Refusals at Fleet Scale: Building Fable 5 Agents That Do Not Silently Fail

Q: How do I tell a refusal apart from a normal short answer?

Check `stop_reason`, not the length of the text. A refusal returns `stop_reason: "refusal"` on an otherwise normal `200` response. A short but legitimate answer returns `end_turn`. Never infer a refusal from a suspiciously short string, because that is exactly the ambiguity that lets refusals slip through as "successful" results.

This is Part 3 of the Fable 5 agent fleets series. Part 1 covered what Fable 5 is and why it came back. Part 4 looks at what its 1M context and memory actually unlock. This post is the applied one: the single API behavior that will corrupt a fleet run if you ignore it, and how to build around it from day one.

The failure that does not look like a failure

When Fable 5's safety classifier refuses a request, it does not raise an HTTP error. It returns a normal 200 response with stop_reason: "refusal". There is no exception to catch, no non-2xx status to branch on, no timeout. From the outside it looks like the model completed and returned very little.

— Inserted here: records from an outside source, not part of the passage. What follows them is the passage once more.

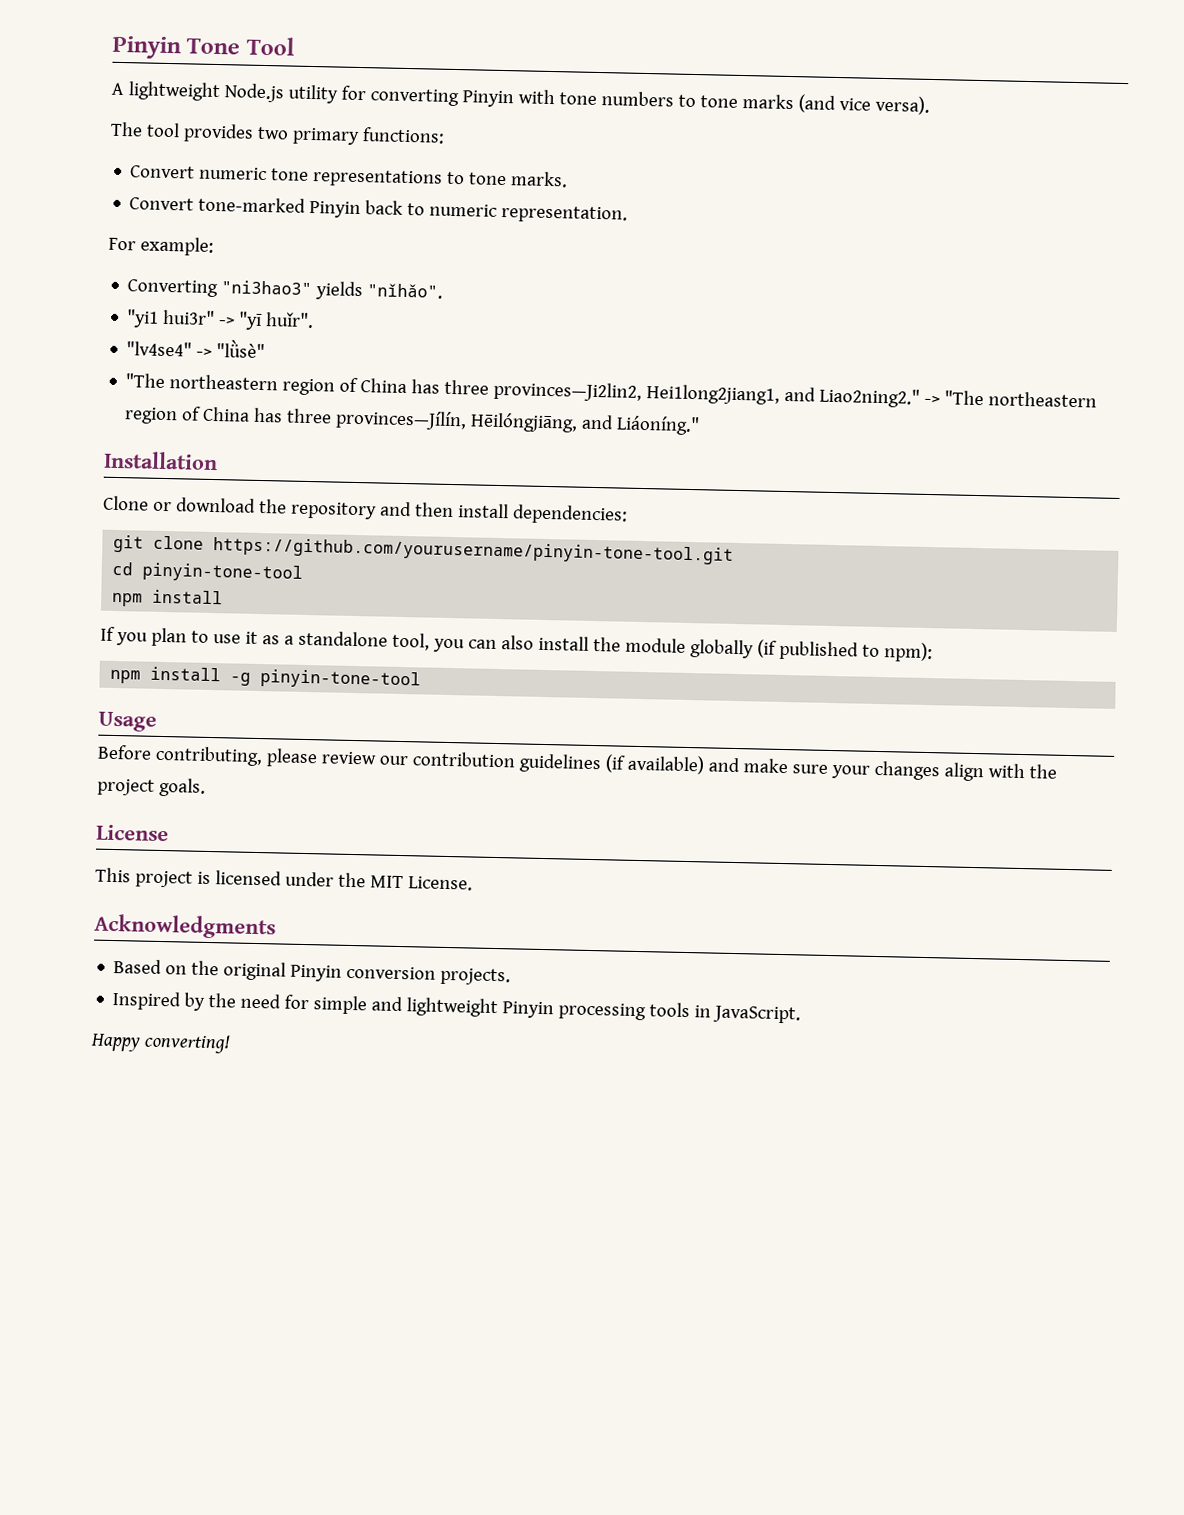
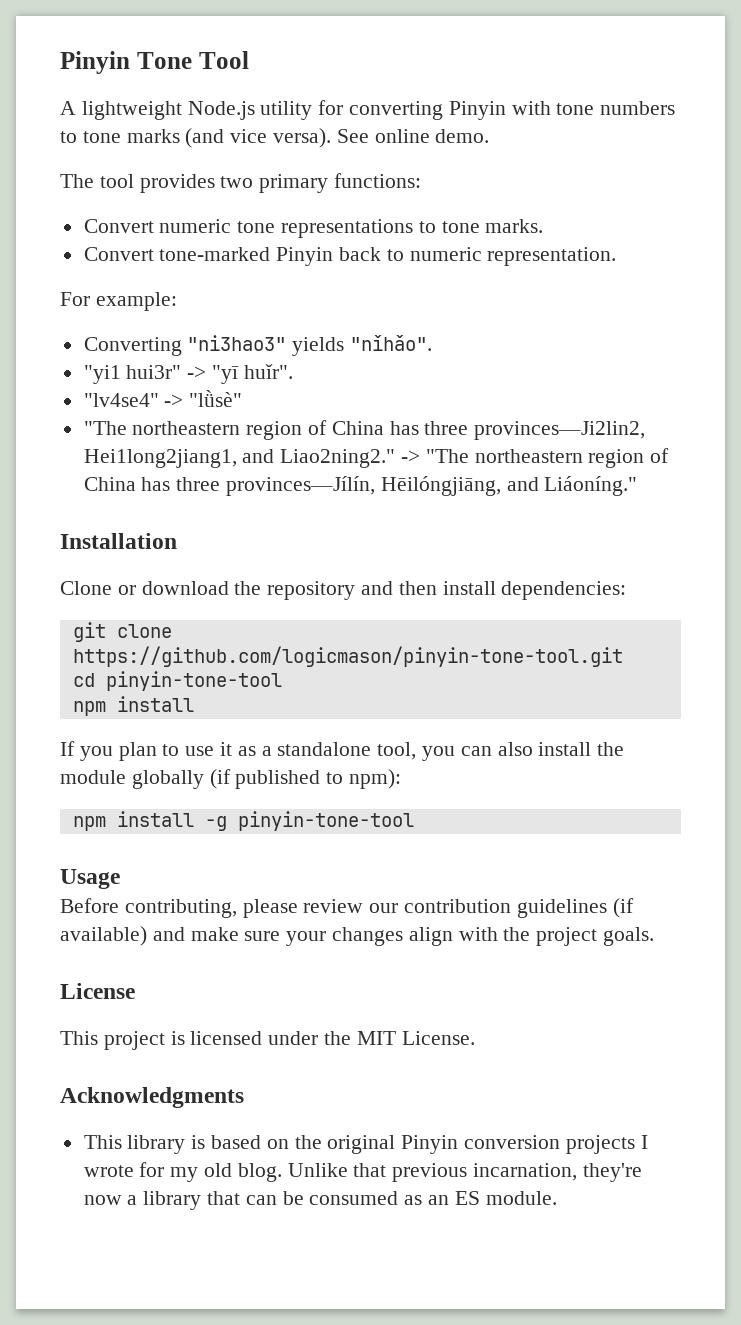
+ See online demo.
- git clone https://github.com/yourusername/pinyin-tone-tool.git
+ git clone https://github.com/logicmason/pinyin-tone-tool.git
- Based on the original Pinyin conversion projects.
- Inspired by the need for simple and lightweight Pinyin processing tools in JavaScript.
- Happy converting!
+ This library is based on the original Pinyin conversion projects I wrote for my old blog. Unlike that previous incarnation, they're now a library that can be consumed as an ES module.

For a single interactive chat, this is a minor annoyance. A user sees a short or empty answer, shrugs, and retries. For a fleet, it is a different class of problem. If your orchestrator hands work to 40 parallel workers (the fan-out coordination pattern) and treats each 200 as a successful worker result, a refused request becomes a hole in the middle of the run that nothing flags. The worker "succeeded." The aggregation step consumes its empty or truncated output as if it were real. The final artifact is quietly wrong, and the only signal you get is a downstream result that does not add up.

This is worse than a crash. A crash is loud and local. A silent refusal is quiet and it propagates. It is the reliability equivalent of a function that returns undefined instead of throwing.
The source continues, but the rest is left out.